* Problem statement: Within the entries below, count the lines that hold the string "ping" and give only that number.

Records from a collection:
=-=-=
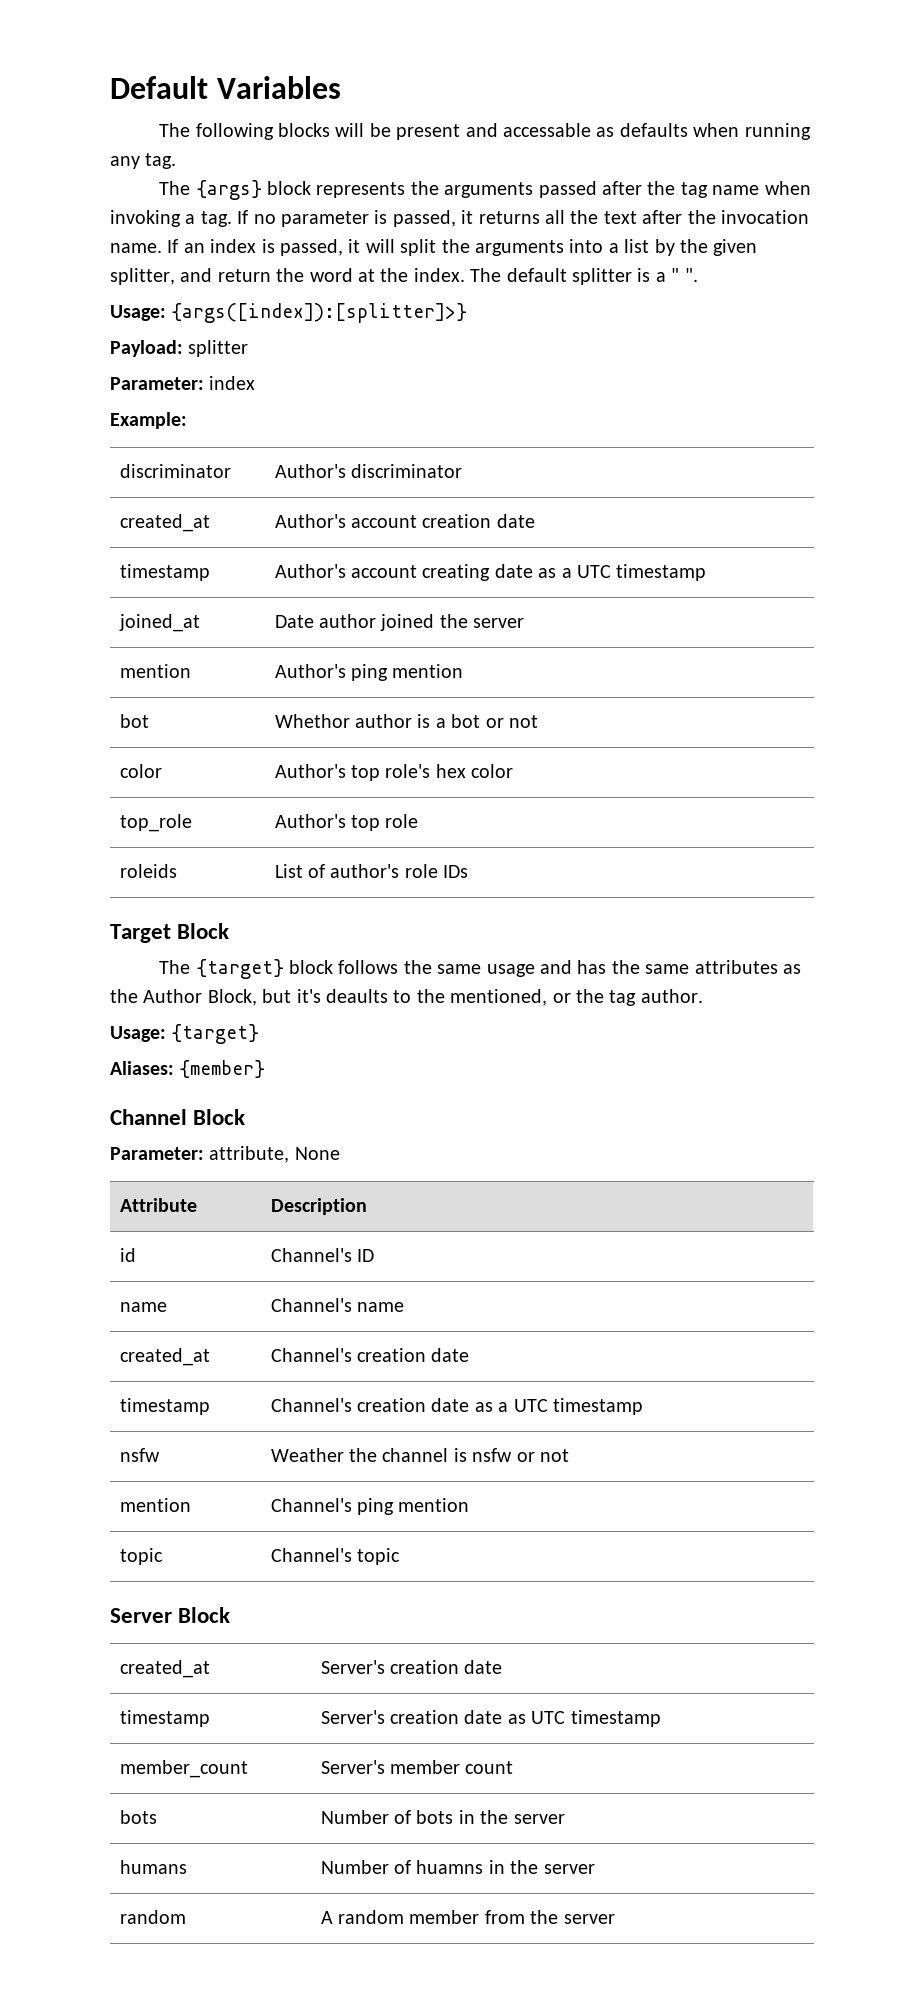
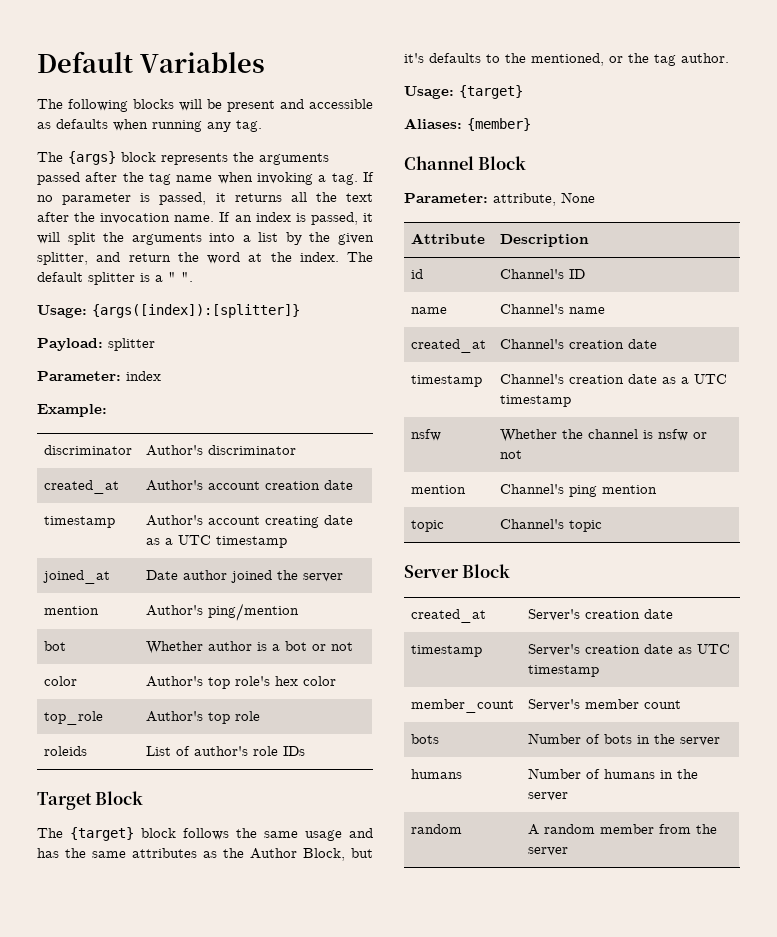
- The following blocks will be present and accessable as defaults when running any tag.
+ The following blocks will be present and accessible as defaults when running any tag.
- Usage: {args([index]):[splitter]>}
+ Usage: {args([index]):[splitter]}
- mention | Author's ping mention
+ mention | Author's ping/mention
- bot | Whethor author is a bot or not
+ bot | Whether author is a bot or not
- The {target} block follows the same usage and has the same attributes as the Author Block, but it's deaults to the mentioned, or the tag author.
+ The {target} block follows the same usage and has the same attributes as the Author Block, but it's defaults to the mentioned, or the tag author.
- nsfw | Weather the channel is nsfw or not
+ nsfw | Whether the channel is nsfw or not
- humans | Number of huamns in the server
+ humans | Number of humans in the server

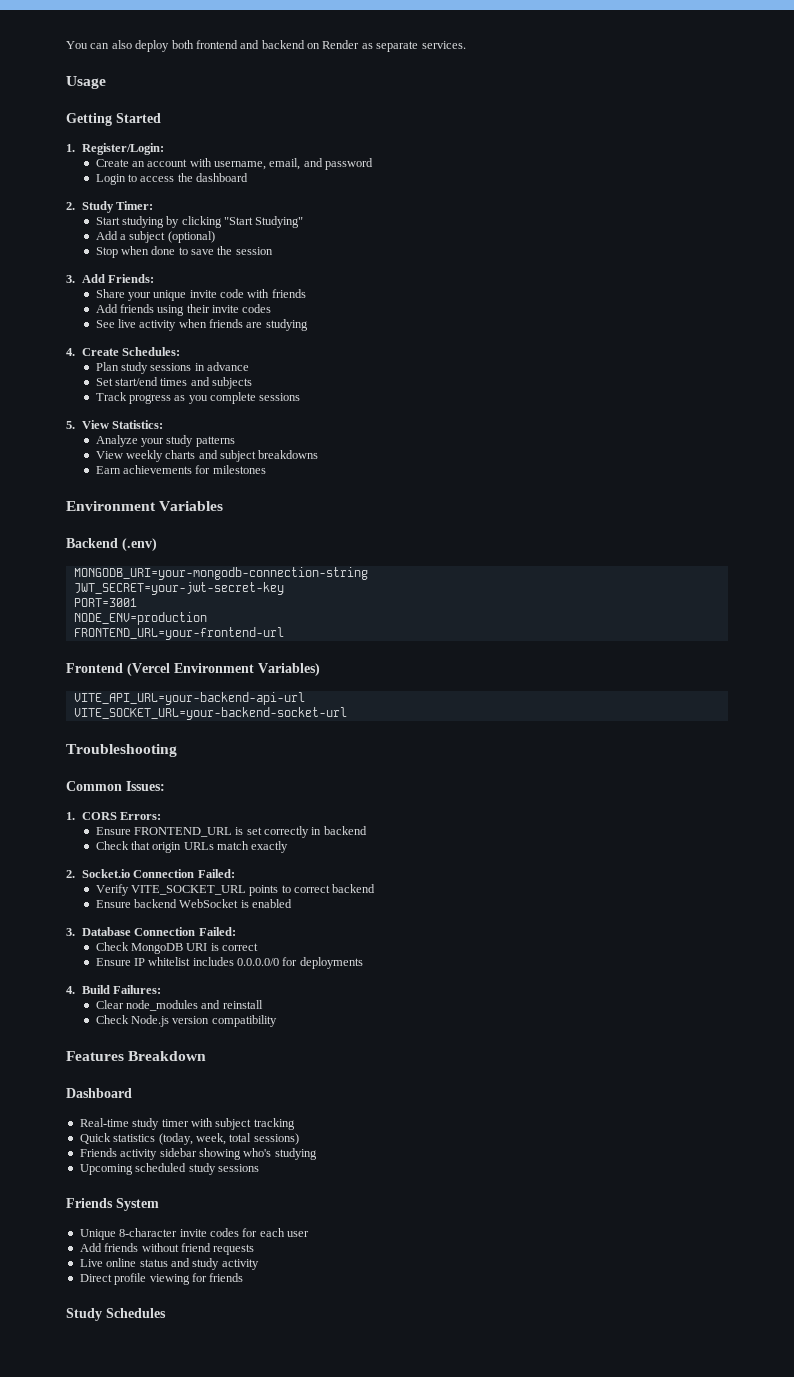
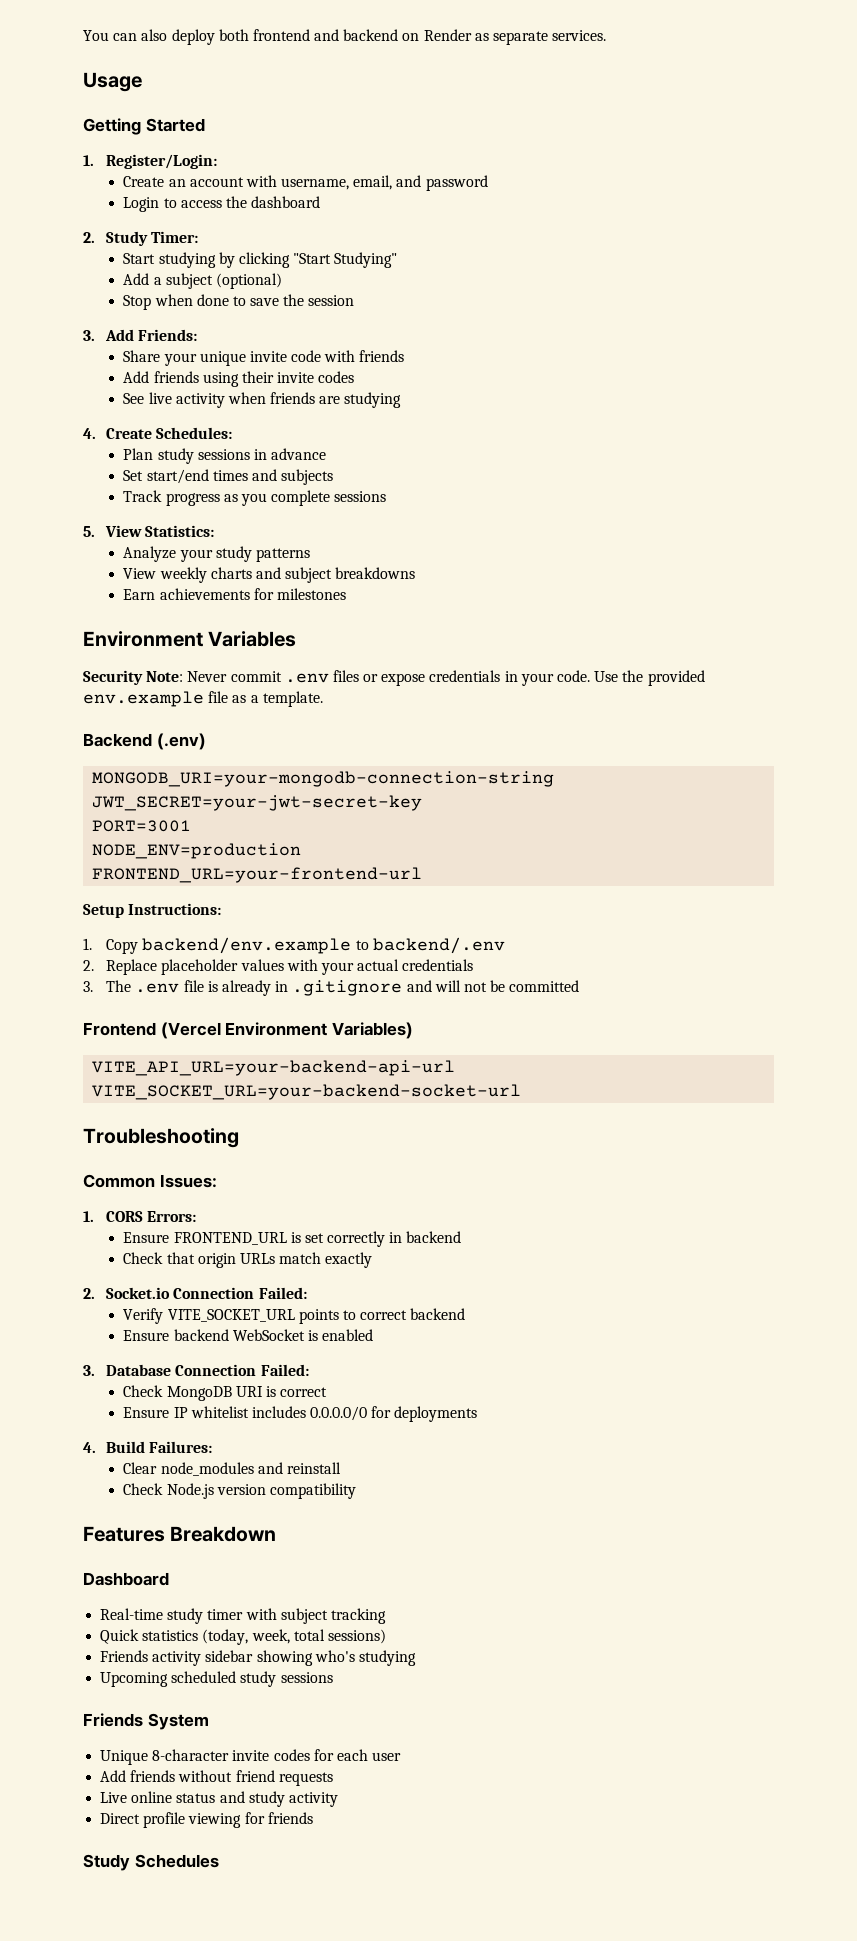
+ Security Note: Never commit .env files or expose credentials in your code. Use the provided env.example file as a template.
+ Setup Instructions:
+ 1. Copy backend/env.example to backend/.env
+ 2. Replace placeholder values with your actual credentials
+ 3. The .env file is already in .gitignore and will not be committed

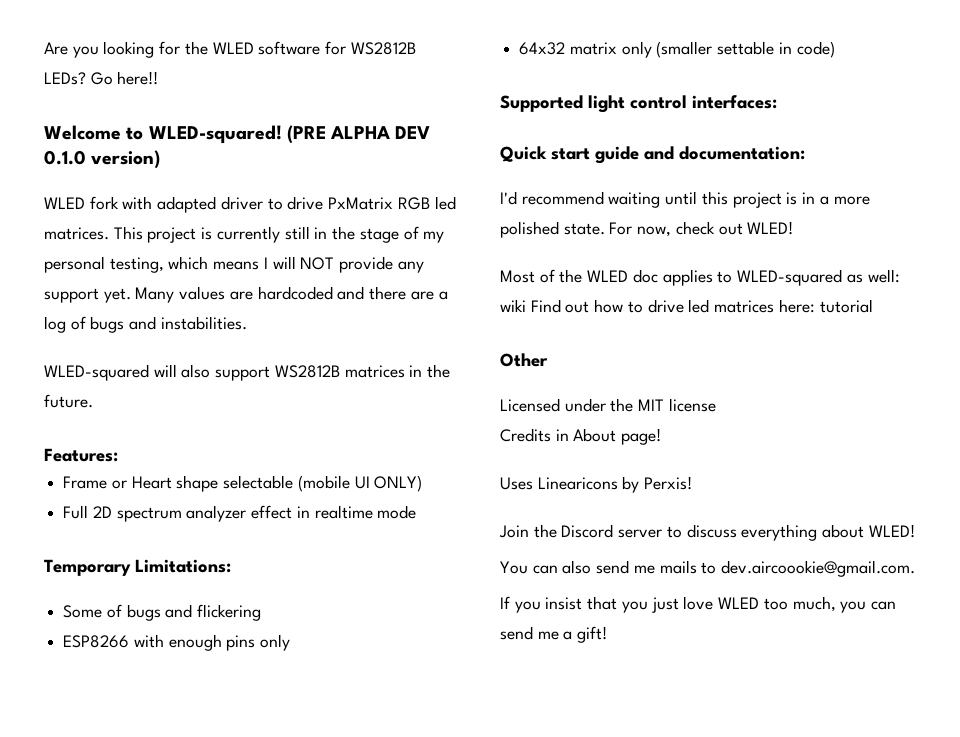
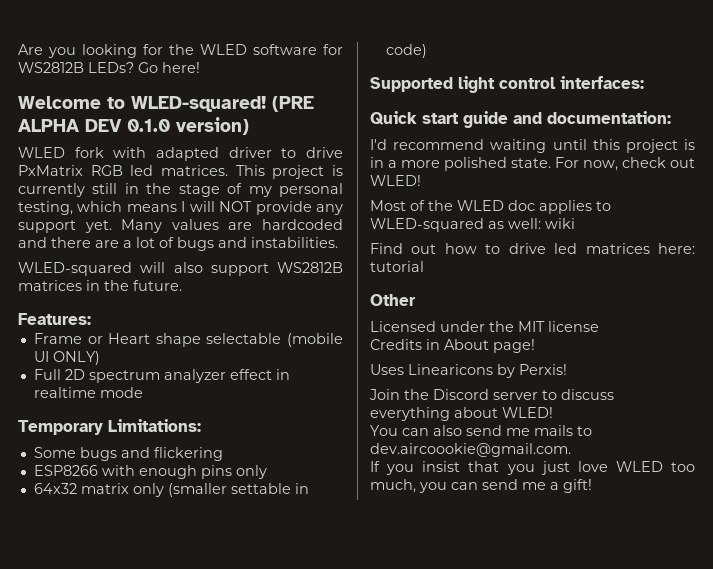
- Go here!!
+ Go here!
- Many values are hardcoded and there are a log of bugs and instabilities.
+ Many values are hardcoded and there are a lot of bugs and instabilities.
- Some of bugs and flickering
+ Some bugs and flickering
- Most of the WLED doc applies to WLED-squared as well: wiki Find out how to drive led matrices here: tutorial
+ Most of the WLED doc applies to WLED-squared as well: wiki
+ Find out how to drive led matrices here: tutorial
=-=-=
* Your response: 2